Directions:
Pictures are to be left out; everything else in the records must be repeated exactly.

Data records:

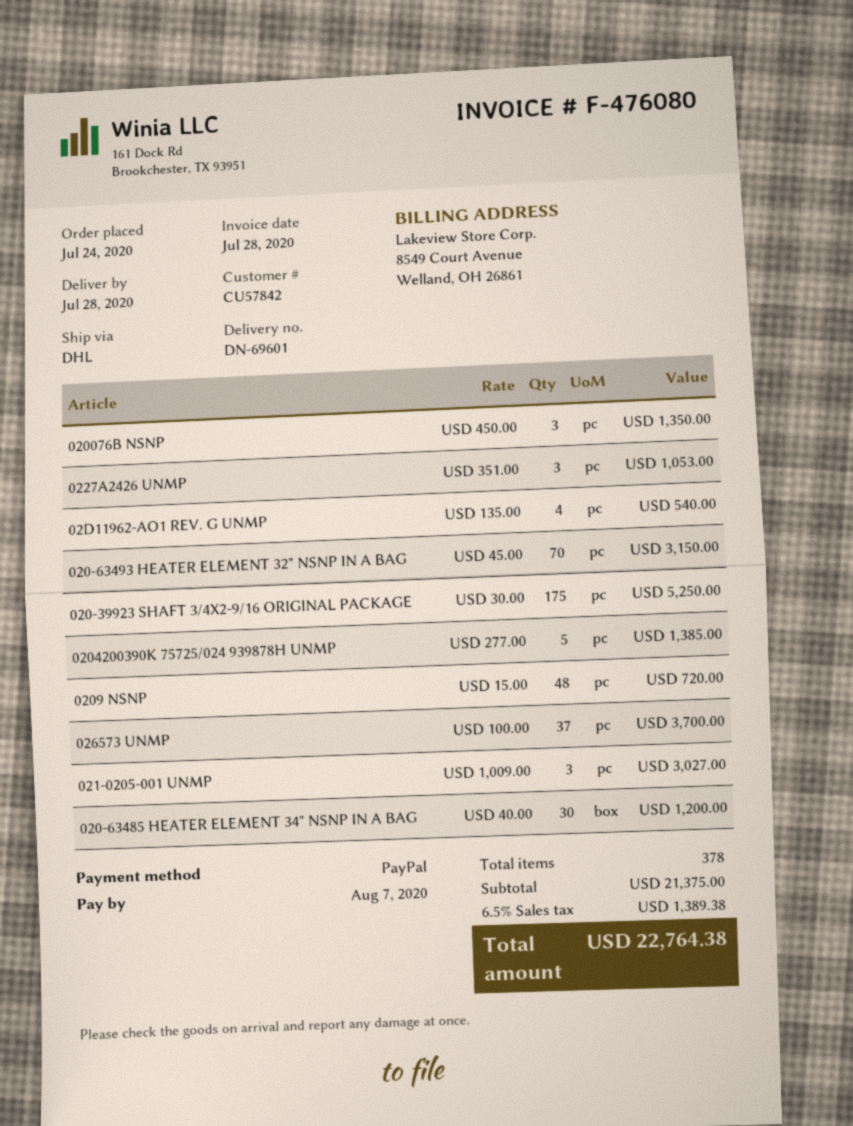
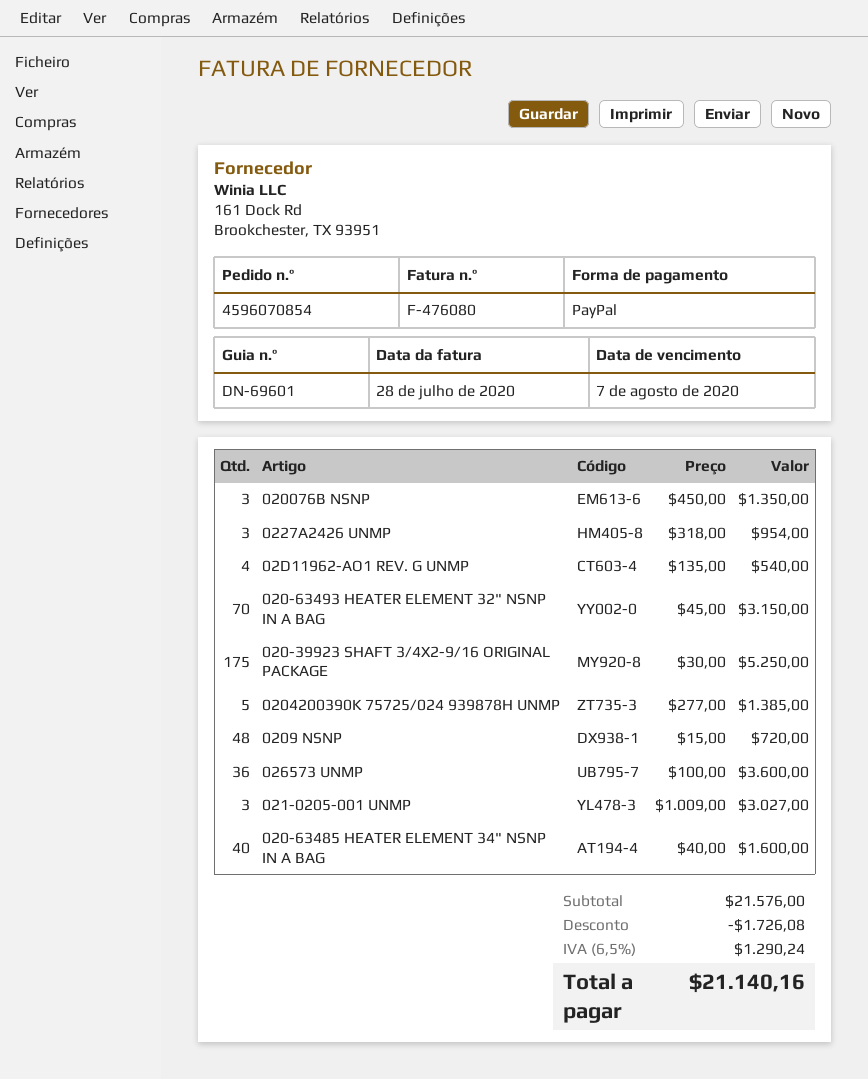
0227A2426 UNMP: 3 x 351.00 = 1053.00 -> 3 x 318.00 = 954.00
026573 UNMP: 37 x 100.00 = 3700.00 -> 36 x 100.00 = 3600.00
020-63485 HEATER ELEMENT 34" NSNP IN A BAG: 30 x 40.00 = 1200.00 -> 40 x 40.00 = 1600.00
subtotal: 21375.00 -> 21576.00
discount: none -> 1726.08
tax: 6.5% = 1389.38 -> 6.5% = 1290.24
total: 22764.38 -> 21140.16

Task solution:
0227A2426 UNMP: 3 x 351.00 = 1053.00 -> 3 x 318.00 = 954.00
026573 UNMP: 37 x 100.00 = 3700.00 -> 36 x 100.00 = 3600.00
020-63485 HEATER ELEMENT 34" NSNP IN A BAG: 30 x 40.00 = 1200.00 -> 40 x 40.00 = 1600.00
subtotal: 21375.00 -> 21576.00
discount: none -> 1726.08
tax: 6.5% = 1389.38 -> 6.5% = 1290.24
total: 22764.38 -> 21140.16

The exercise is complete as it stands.